8.2 Vorstehende Haftungsbeschränkungen gelten nicht bei Vorsatz, bei grober Fahrlässigkeit der gesetzlichen Vertreter oder leitenden Angestellten des Verkäufers sowie bei schuldhafter Verletzung wesentlicher Vertragspflichten. Bei schuldhafter Verletzung wesentlicher Vertragspflichten haftet der Verkäufer nur außer in den Fällen des Vorsatzes oder der groben Fahrlässigkeit der gesetzlichen Vertreter oder leitenden Angestellten für den vertragstypischen, vernünftigerweise vorhersehbaren Schaden.

8.3 Die Haftungsbeschränkung gilt ferner nicht in den Fällen, in denen nach Produkthaftungsgesetz bei Fehlern der gelieferten Ware für Personen- oder Sachschäden an privat genutzten Gegenständen gehaftet wird. Sie gilt auch nicht bei der Verletzung von Leben, Körper oder Gesundheit und beim Fehlen von vereinbarten Beschaffenheiten, wenn und soweit die Vereinbarung gerade bezweckt hat, den Käufer gegen Schäden, die nicht an der gelieferten Ware selbst entstanden sind, abzusichern.

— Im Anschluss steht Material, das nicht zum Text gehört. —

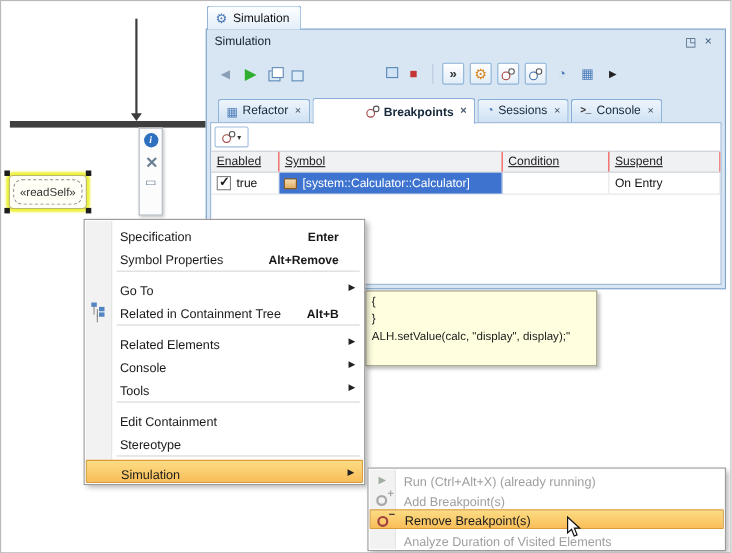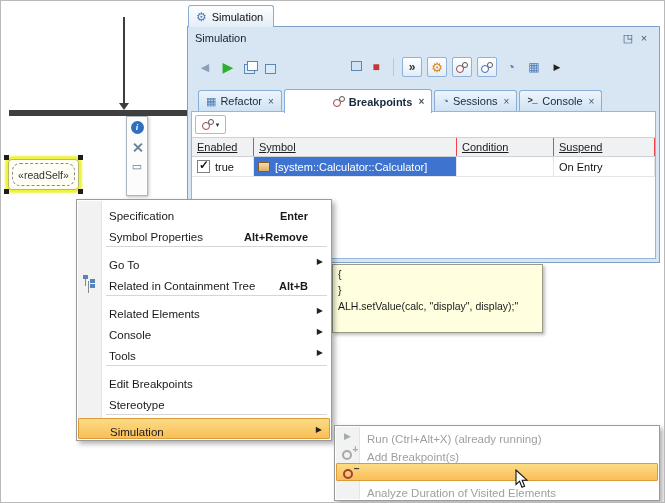"Edit Breakpoints" span.lab { text: Breakpoints -> Containment }
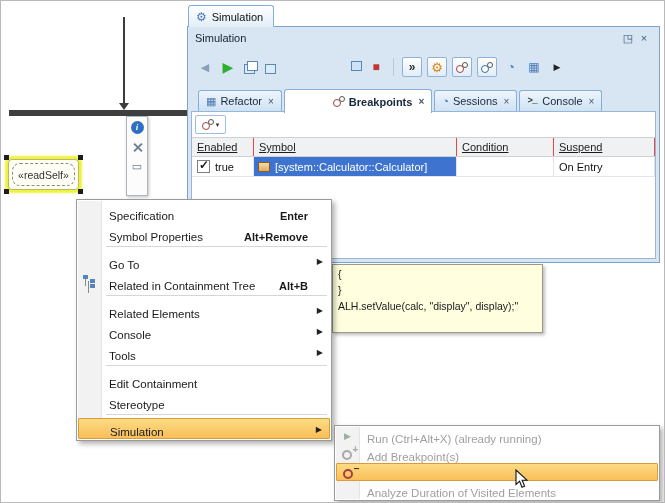"Remove Breakpoint(s)" span.lab { html: none -> <span>Remove Breakpoint(s)</span> }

8.4 Soweit die Haftung ausgeschlossen oder beschränkt ist, gilt dies auch für die persönliche Haftung der Angestellten, gesetzlichen Vertreter und Erfüllungsgehilfen des Verkäufers.

9. Erfüllungsort, Gerichtsstand, anwendbares Recht

Erfüllungsort für alle Lieferungen und Zahlungen ist der Firmensitz des Verkäufers. Für sämtliche Streitigkeiten aus diesem Vertrag ist ohne Rücksicht auf den Wert des Streitgegenstandes das Amtsgericht Osnabrück sachlich und örtlich zuständig.

Dies gilt auch für Wechsel- und Scheckklagen.

Der Gerichtsstand Amtsgericht Osnabrück gilt auch, wenn der Käufer keinen allgemeinen Gerichtsstand in der Bundesrepublik Deutschland hat.

Auf die Vertragsbeziehung ist ausschließlich das Recht der Bundesrepublik Deutschland anzuwenden.

Die Anwendung des Übereinkommens der Vereinten Nationen vom 11. April 1980 über Verträge über den Warenkauf (CISG – „Wiener Kaufrecht“) ist ausgeschlossen.

Ist der Käufer nicht Vollkaufmann im Sinne des Handelsrechts, hat er dem Verkäufer hiervon umgehend Kenntnis zu geben.